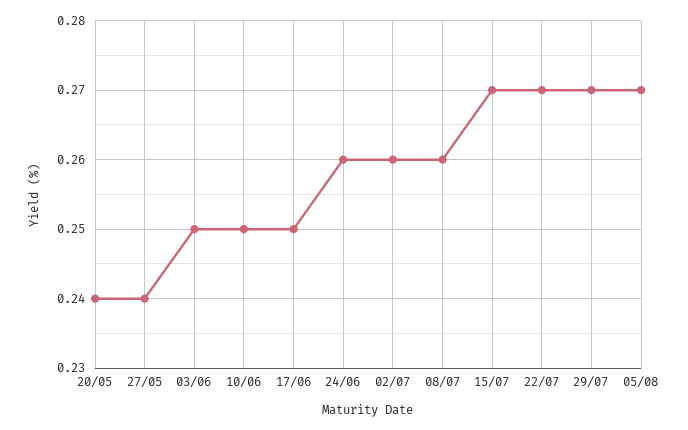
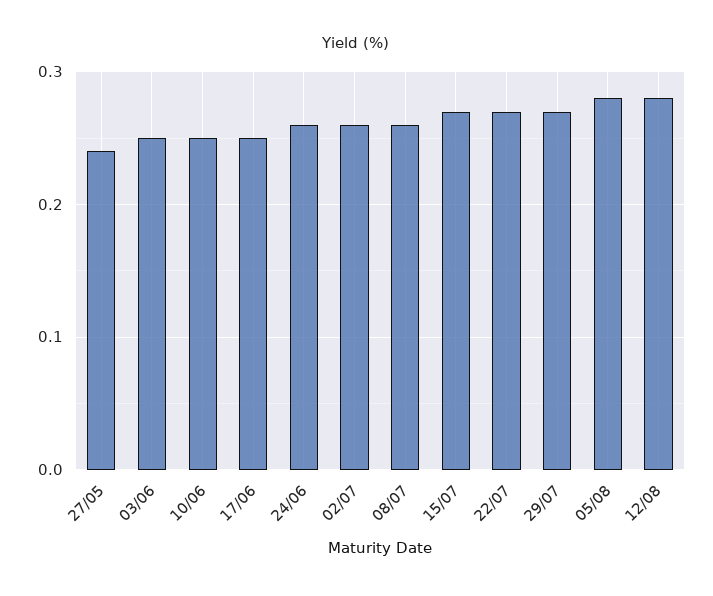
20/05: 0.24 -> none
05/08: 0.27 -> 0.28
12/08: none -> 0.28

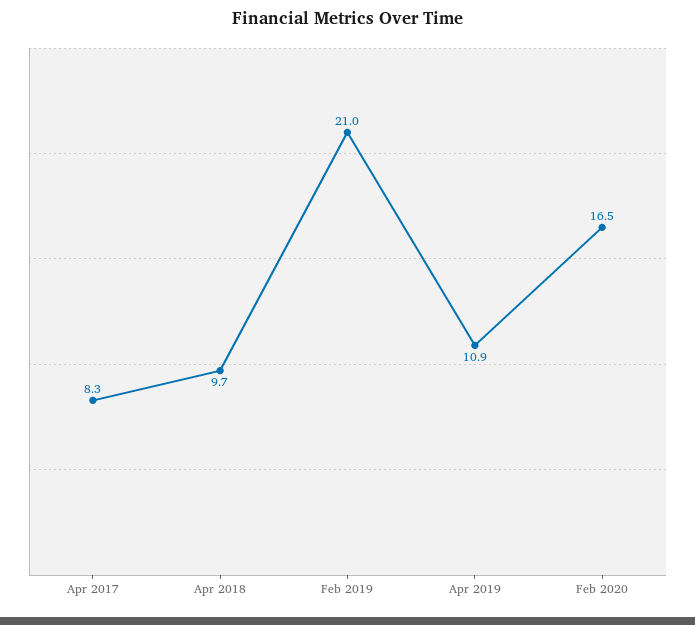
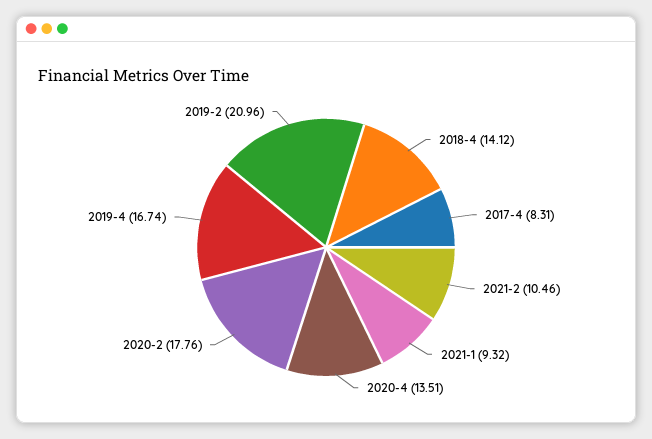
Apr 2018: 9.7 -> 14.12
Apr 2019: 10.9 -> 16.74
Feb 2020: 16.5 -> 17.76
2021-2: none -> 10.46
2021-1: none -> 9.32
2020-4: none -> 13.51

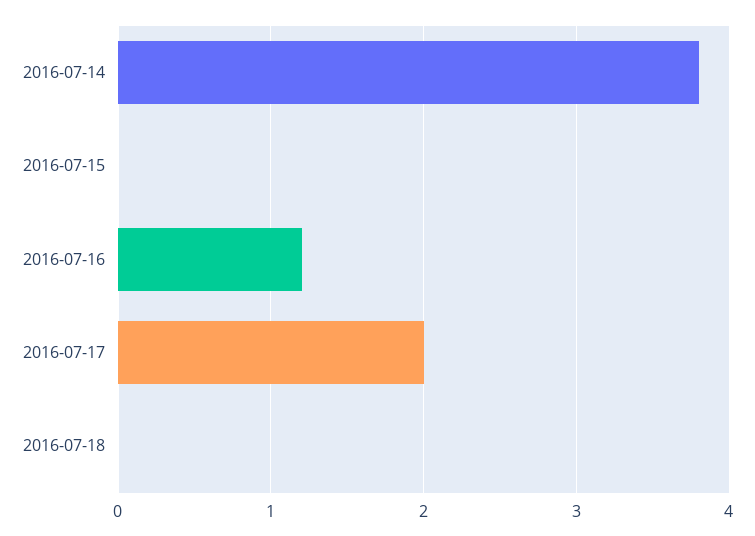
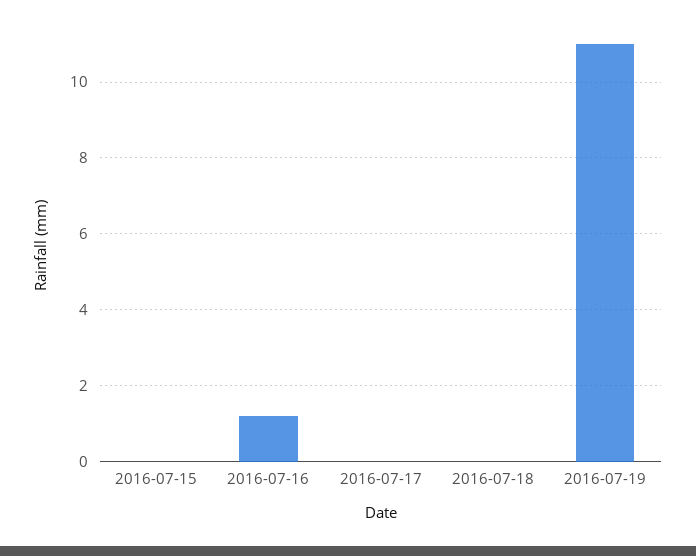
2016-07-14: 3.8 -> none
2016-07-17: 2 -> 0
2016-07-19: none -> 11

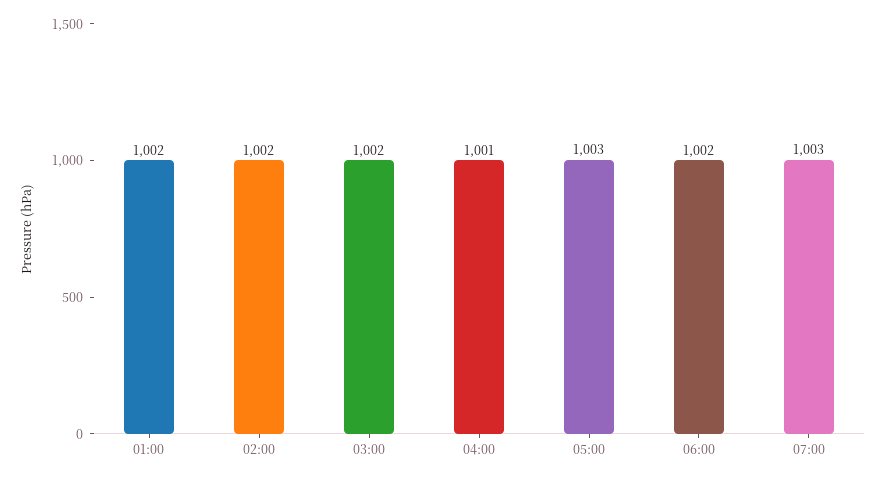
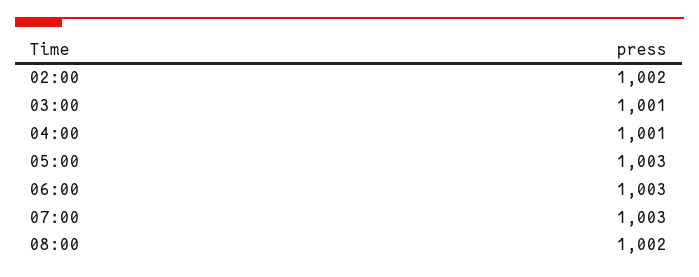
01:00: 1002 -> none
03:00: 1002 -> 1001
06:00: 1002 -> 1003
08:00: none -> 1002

#####

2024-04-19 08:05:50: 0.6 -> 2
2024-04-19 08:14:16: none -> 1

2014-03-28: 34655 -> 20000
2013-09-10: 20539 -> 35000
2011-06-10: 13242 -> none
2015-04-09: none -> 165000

#####

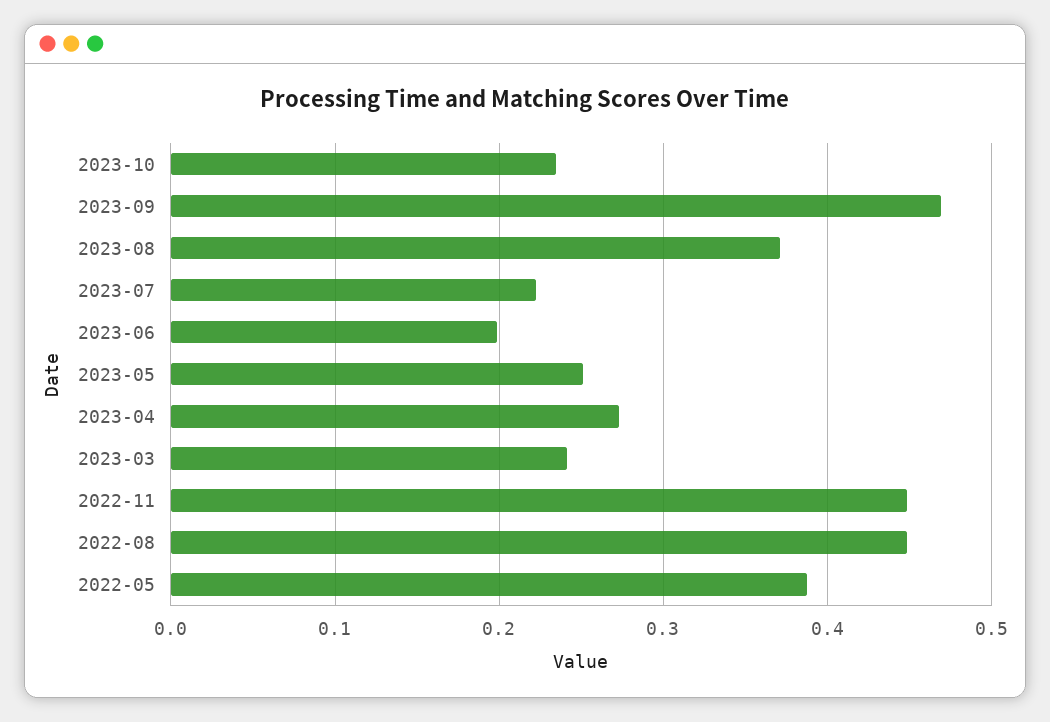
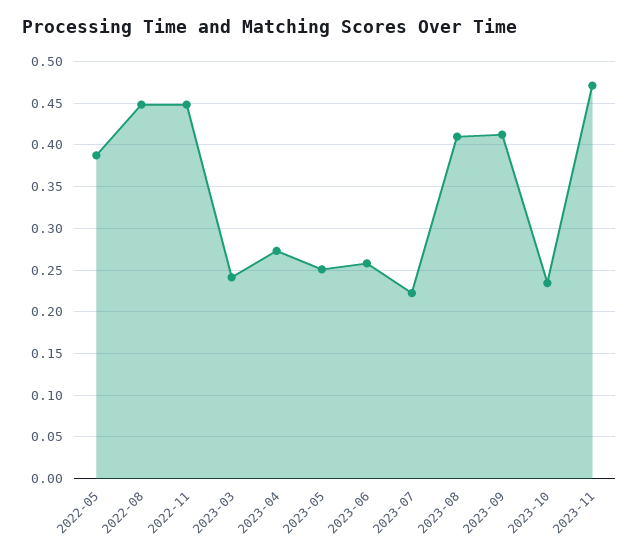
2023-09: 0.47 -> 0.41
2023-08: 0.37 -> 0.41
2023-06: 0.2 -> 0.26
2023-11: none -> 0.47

#####

The stretch above running from the line with "Feb 2020: 16.5 -> 17.76" through the line with "08:00: none -> 1002" is all you should copy, exactly, leaving out the pictures.

Feb 2020: 16.5 -> 17.76
2021-2: none -> 10.46
2021-1: none -> 9.32
2020-4: none -> 13.51

2016-07-14: 3.8 -> none
2016-07-17: 2 -> 0
2016-07-19: none -> 11

01:00: 1002 -> none
03:00: 1002 -> 1001
06:00: 1002 -> 1003
08:00: none -> 1002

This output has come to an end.